Profling in OpenACC¶

Script

"Profiling is a critical step to ensure that your code is optimized for the target hardware. Even if your program seems efficient, only through profiling can you confirm that resources such as CPU, GPU, and memory are fully utilized. The NVIDIA HPC SDK offers powerful tools, accessible both via the command line and a graphical interface, to help developers fine-tune their applications for OpenACC."
"The command-line profiling tools in the NVIDIA HPC SDK use environment variables to customize the profiling detail level. For example, setting NVCOMPILER_ACC_TIME allows developers to monitor specific aspects of execution, such as kernel launches or memory transfers. With NVCOMPILER_ACC_NOTIFY, you can observe real-time execution and data transfer activities, as shown in this example output."
"The Nsight Systems GUI provides an intuitive timeline view to analyze CPU and GPU interactions. On HPC systems like MeluXina, you need to SSH with X forwarding, allocate a GPU node, load the required modules, and then profile your application. The timeline report can be opened in the Nsight UI for detailed performance visualization."

Profiling is an essential step to ensure that the computational resources of the target architecture are efficiently utilized with the chosen algorithm. While it might seem that a program performs efficiently, this assumption may not hold unless proper profiling is conducted to confirm resource utilization, including CPU, GPU, memory bandwidth, and vectorization.
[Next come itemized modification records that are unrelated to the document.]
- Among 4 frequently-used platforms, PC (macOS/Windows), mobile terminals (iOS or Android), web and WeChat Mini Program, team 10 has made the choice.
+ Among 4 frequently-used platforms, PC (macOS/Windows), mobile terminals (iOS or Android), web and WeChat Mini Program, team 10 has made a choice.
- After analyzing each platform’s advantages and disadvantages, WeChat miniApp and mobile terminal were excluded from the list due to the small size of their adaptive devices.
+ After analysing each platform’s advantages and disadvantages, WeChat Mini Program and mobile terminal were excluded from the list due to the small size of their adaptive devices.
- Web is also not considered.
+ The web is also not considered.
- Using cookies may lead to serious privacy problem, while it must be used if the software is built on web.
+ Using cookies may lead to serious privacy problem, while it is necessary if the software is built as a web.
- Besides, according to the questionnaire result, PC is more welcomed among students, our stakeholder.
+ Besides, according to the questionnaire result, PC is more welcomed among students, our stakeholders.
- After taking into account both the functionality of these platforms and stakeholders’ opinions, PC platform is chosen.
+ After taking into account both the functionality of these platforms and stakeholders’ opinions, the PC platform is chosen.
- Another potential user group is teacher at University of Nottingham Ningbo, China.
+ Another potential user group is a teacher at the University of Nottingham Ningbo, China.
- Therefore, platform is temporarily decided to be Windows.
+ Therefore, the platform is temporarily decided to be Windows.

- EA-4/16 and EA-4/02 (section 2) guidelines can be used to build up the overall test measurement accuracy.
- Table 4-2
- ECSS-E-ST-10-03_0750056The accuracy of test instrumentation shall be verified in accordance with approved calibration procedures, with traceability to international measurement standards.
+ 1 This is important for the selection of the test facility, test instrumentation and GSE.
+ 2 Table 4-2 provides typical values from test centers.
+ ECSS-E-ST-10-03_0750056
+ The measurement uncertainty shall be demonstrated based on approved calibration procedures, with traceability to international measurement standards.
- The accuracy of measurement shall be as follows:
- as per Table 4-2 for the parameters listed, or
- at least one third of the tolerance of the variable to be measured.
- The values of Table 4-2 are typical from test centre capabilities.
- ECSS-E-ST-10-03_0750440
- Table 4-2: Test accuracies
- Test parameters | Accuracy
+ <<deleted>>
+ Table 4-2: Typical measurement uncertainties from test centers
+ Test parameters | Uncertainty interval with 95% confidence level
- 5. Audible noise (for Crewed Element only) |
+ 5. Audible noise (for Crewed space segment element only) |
Using the NVIDIA HPC SDK, we can profile OpenACC code effectively through both command-line and GUI tools.

Command Line¶

export NVCOMPILER_ACC_TIME=[]
[1]: kernel launches
[2]: data transfers
[4]: region entry/exit
[8]: wait for operations or synchronizations
[16]: device memory allocates and deallocates

Setting export NVCOMPILER_ACC_NOTIFY=3 provides kernel executions and data transfer information.

Profiling: Compilation

Nvidia HPC SDK

// compilation 
Vector_Addition:
     12, Generating NVIDIA GPU code
     14, #pragma acc loop gang, vector(128) /* blockIdx.x threadIdx.x */
     12, Generating implicit copyin(a[:n]) [if not already present]
         Generating implicit copyout(c[:n]) [if not already present]
         Generating implicit copyin(b[:n]) [if not already present]

//execution        
[u100@mel2041 Unified-memory]$ ./a.out 
This program does the addition of two vectors 
upload CUDA data  file=/Vector-addition-openacc.c function=Vector_Addition line=12 device=0 threadid=1 variable=b bytes=400
upload CUDA data  file=/Vector-addition-openacc.c function=Vector_Addition line=12 device=0 threadid=1 variable=a bytes=400
launch CUDA kernel  file=/Vector-addition-openacc.c function=Vector_Addition line=12 device=0 threadid=1 num_gangs=1 num_workers=1 vector_length=128 grid=1 block=128
download CUDA data  file=/Vector-addition-openacc.c function=Vector_Addition line=17 device=0 threadid=1 variable=c bytes=400
PASSED

GUI¶

The Visual Profiler is organized into views. Together, the views allow you to analyze and visualize the performance of your application. The Timeline View shows CPU and GPU activity that occurred while your application was being profiled. Multiple timelines can be opened in the Visual Profiler simultaneously in different tabs. The following figure shows a Timeline View for an OpenACC application.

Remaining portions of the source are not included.